Al menos once personas, entre ellas dos menores y dos paramédicos, han perdido la vida este lunes en una nueva serie de bombardeos llevados a cabo por el Ejército israelí contra la localidad de Kfar Reman, en el sur de Líbano, pese al alto el fuego actualmente en vigor.
De acuerdo con la agencia estatal libanesa de noticias NNA, un primer ataque contra un edificio residencial de tres plantas en la ciudad ha provocado la muerte de nueve personas, entre ellas dos niños, además de causar cinco heridos.
En paralelo, un segundo ataque ejecutado por un dron contra un vehículo en Kfar Reman ha acabado con la vida de dos paramédicos de la Asociación Islámica.
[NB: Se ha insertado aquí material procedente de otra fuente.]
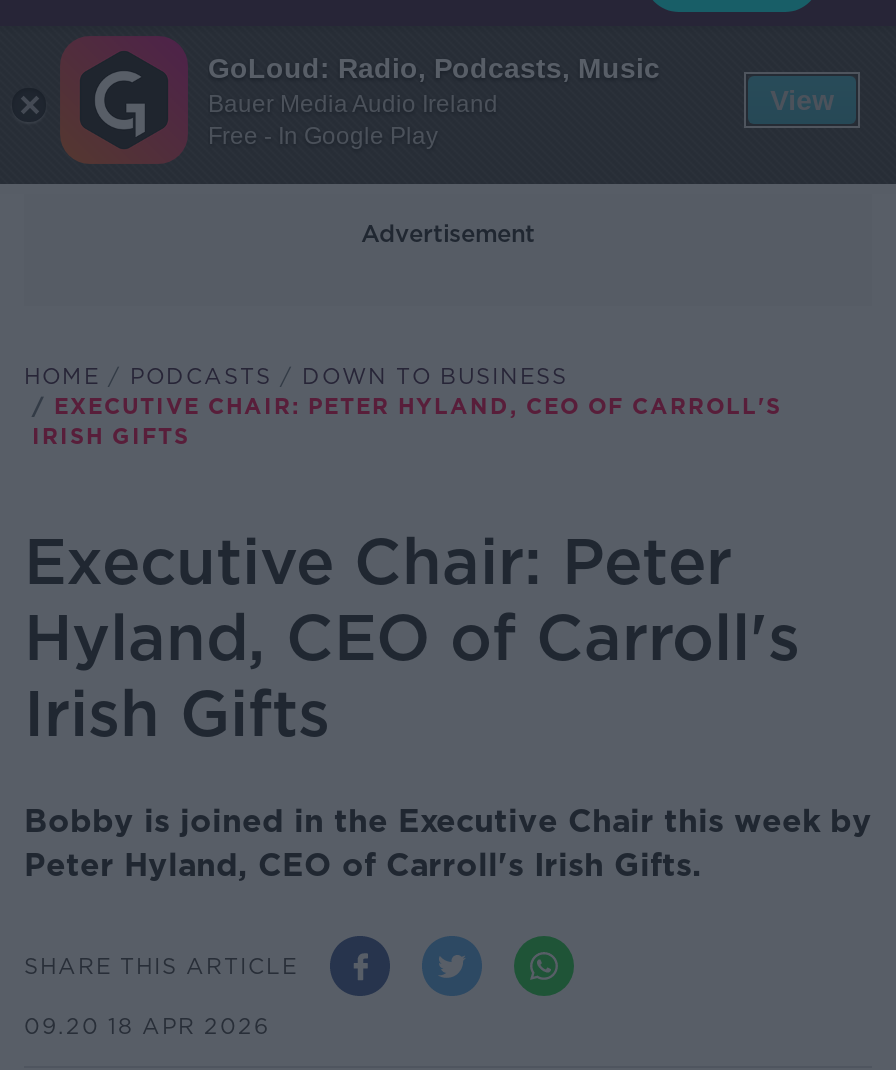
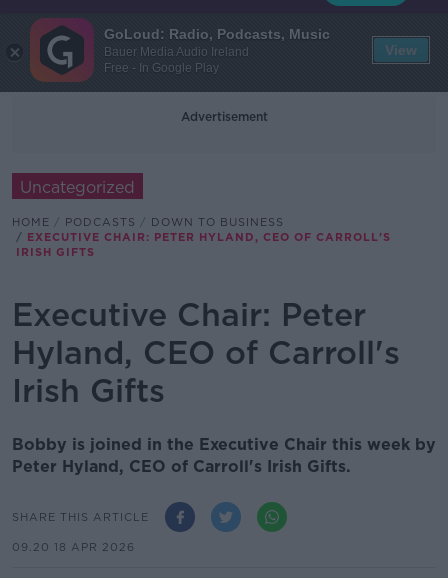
none -> [20,178,135,197] Uncategorized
Los fallecidos han sido identificados como Alí Shahrur y Hadi Farhat, según el citado medio.
Horas antes de estos bombardeos, el Ejército de Israel había ordenado la evacuación de varias áreas de Deir al Zahrani, también en el sur del país, con el objetivo de atacar una instalación que, según sus autoridades, pertenecería al partido-milicia chií libanés Hezbolá.
“Instamos a todos los residentes que se encuentren en el edificio marcado en rojo en el mapa adjunto y en los edificios colindantes a que lo evacuen: os encontráis cerca de una instalación perteneciente a la organización terrorista Hezbolá contra la que las Fuerzas de Defensa de Israel (FDI) van a actuar”, ha anunciado la portavoz en árabe del Ejército israelí, Ella Waweya.
Asegurando no desear “causar ningún daño” a los residentes de esa zona a evacuar, Waweya ha justificado esta actuación esgrimiendo que la misma es producto de la “flagrante violación del acuerdo de alto el fuego por parte de la organización terrorista Hezbolá, tras el lanzamiento de un dron cargado de explosivos contra las FDI”.
“La actividad terrorista de Hezbolá obliga al Ejército a actuar con contundencia contra ella”, ha sostenido en un mensaje en redes sociales, advirtiendo a la población llamada a evacuación que deberán abandonar “inmediatamente” la zona estipulada y alejarse de ella “al menos 300 metros”.
Según el balance más reciente difundido por el Ministerio de Sanidad libanés, desde el inicio de la ofensiva israelí en el sur del país el pasado mes de marzo han muerto 4.362 personas y 12.378 han resultado heridas, en el marco de unos ataques que continúan a pesar del alto el fuego acordado.
Líbano e Israel alcanzaron el 26 de junio un principio de acuerdo, con mediación de Estados Unidos, que establecía las bases de un alto el fuego permanente e incluía la recuperación plena de la soberanía libanesa en el sur, además del desarme de Hezbolá, una condición rechazada tajantemente por el grupo chií.
Desde entonces, las autoridades israelíes han invocado motivos de seguridad y la negativa de Hezbolá a aceptar el desarme para mantener sus operaciones militares en el sur de Líbano, en el contexto de la nueva invasión lanzada después de que la formación chií disparara proyectiles contra territorio israelí en respuesta a la ofensiva conjunta iniciada el 28 de febrero por Estados Unidos e Israel contra Irán.